===== Records provided =====

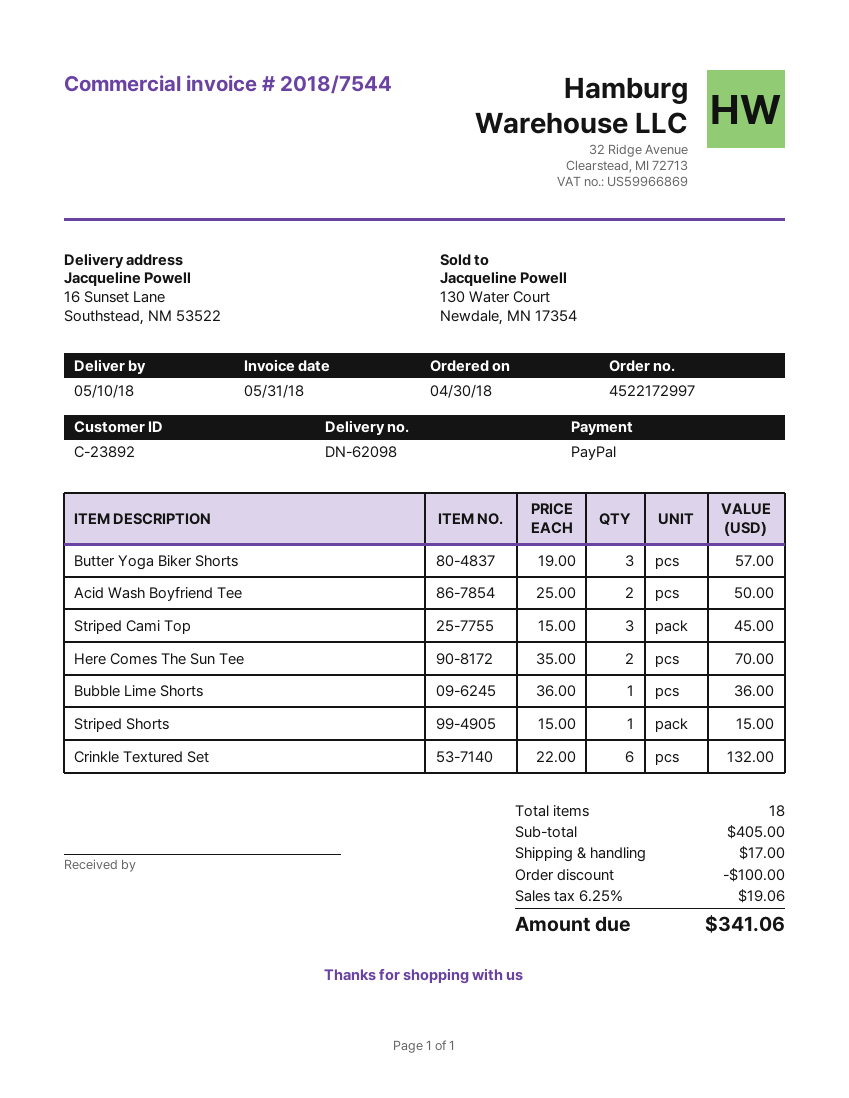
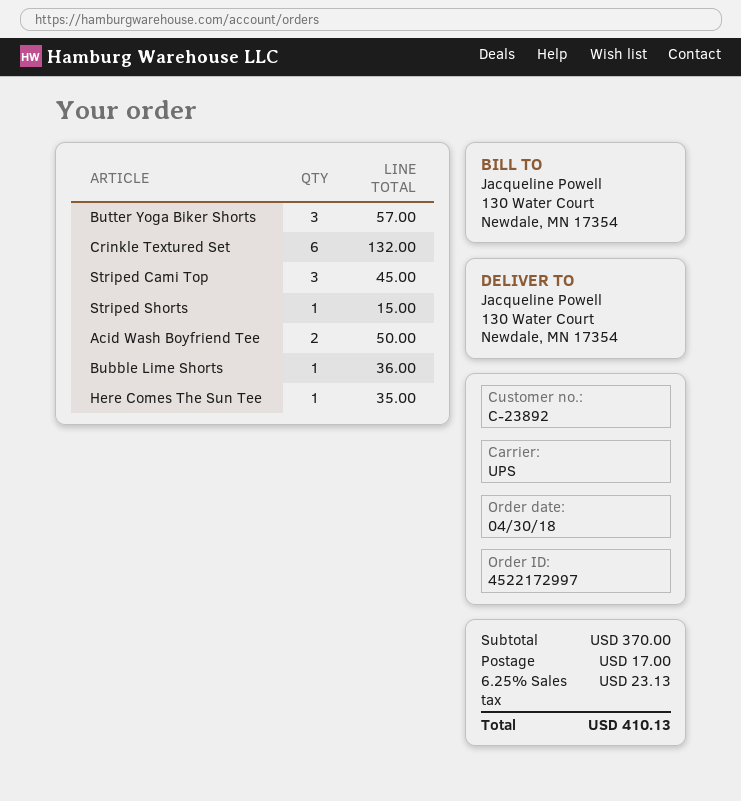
ship to: 16 Sunset Lane, Southstead, NM 53522 -> 130 Water Court, Newdale, MN 17354
Here Comes The Sun Tee: 2 for 70.00 -> 1 for 35.00
subtotal: 405.00 -> 370.00
discount: 100.00 -> none
tax: 6.25% = 19.06 -> 6.25% = 23.13
total: 341.06 -> 410.13

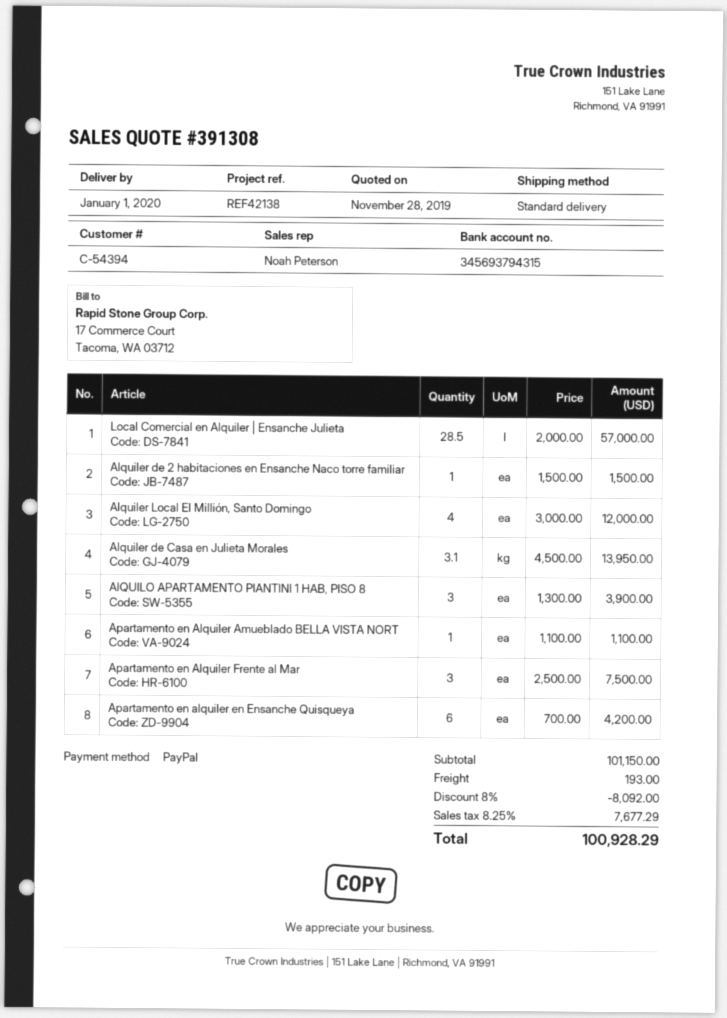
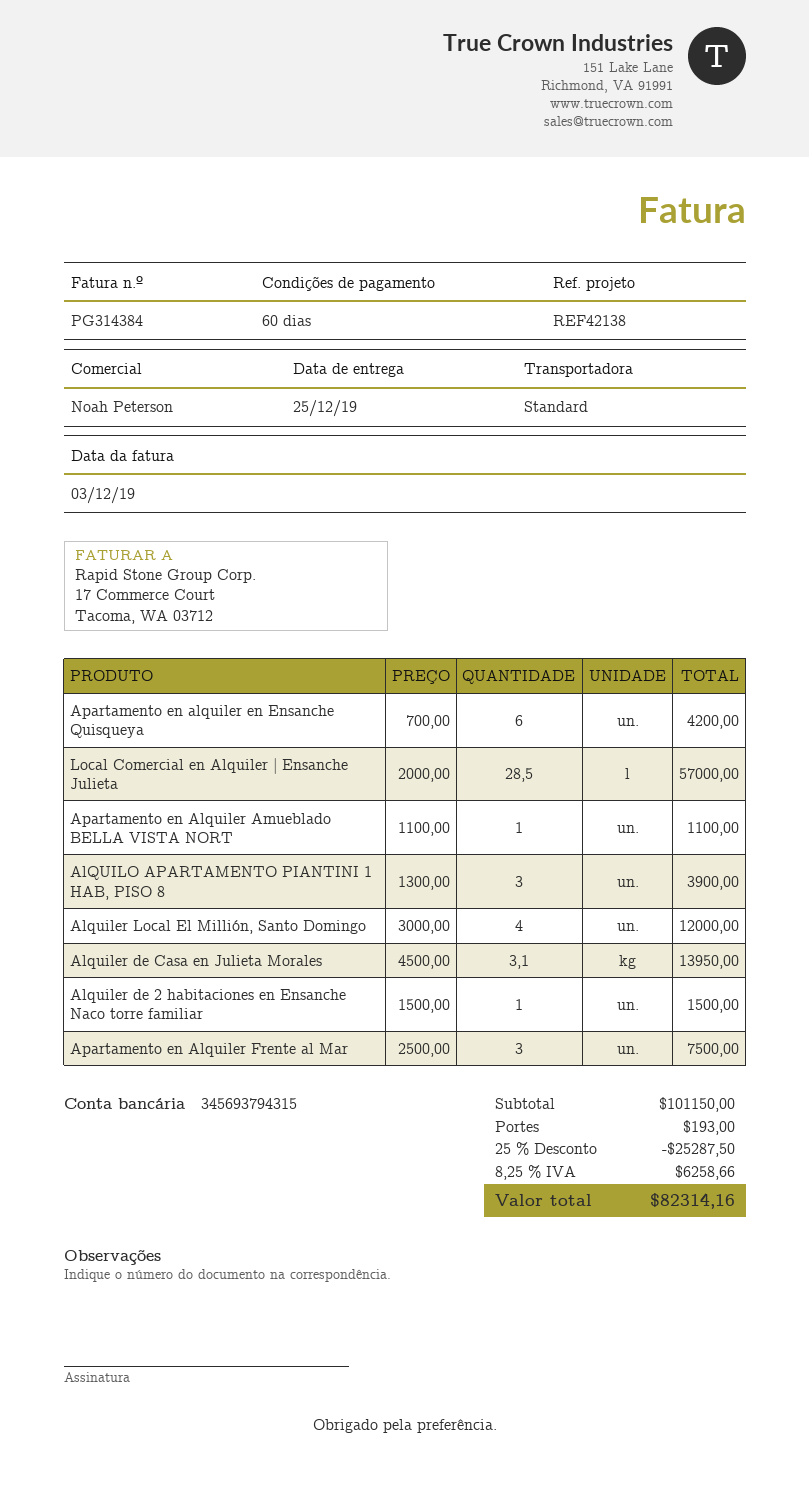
delivery date: 2020-01-01 -> 2019-12-25
discount: 8% = 8092.00 -> 25% = 25287.50
tax: 8.25% = 7677.29 -> 8.25% = 6258.66
total: 100928.29 -> 82314.16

=====

- **Goal of the exercise**:
If a line holds an image, leave the image out; retype everything else in the entries exactly.

- **Response box**:
ship to: 16 Sunset Lane, Southstead, NM 53522 -> 130 Water Court, Newdale, MN 17354
Here Comes The Sun Tee: 2 for 70.00 -> 1 for 35.00
subtotal: 405.00 -> 370.00
discount: 100.00 -> none
tax: 6.25% = 19.06 -> 6.25% = 23.13
total: 341.06 -> 410.13

delivery date: 2020-01-01 -> 2019-12-25
discount: 8% = 8092.00 -> 25% = 25287.50
tax: 8.25% = 7677.29 -> 8.25% = 6258.66
total: 100928.29 -> 82314.16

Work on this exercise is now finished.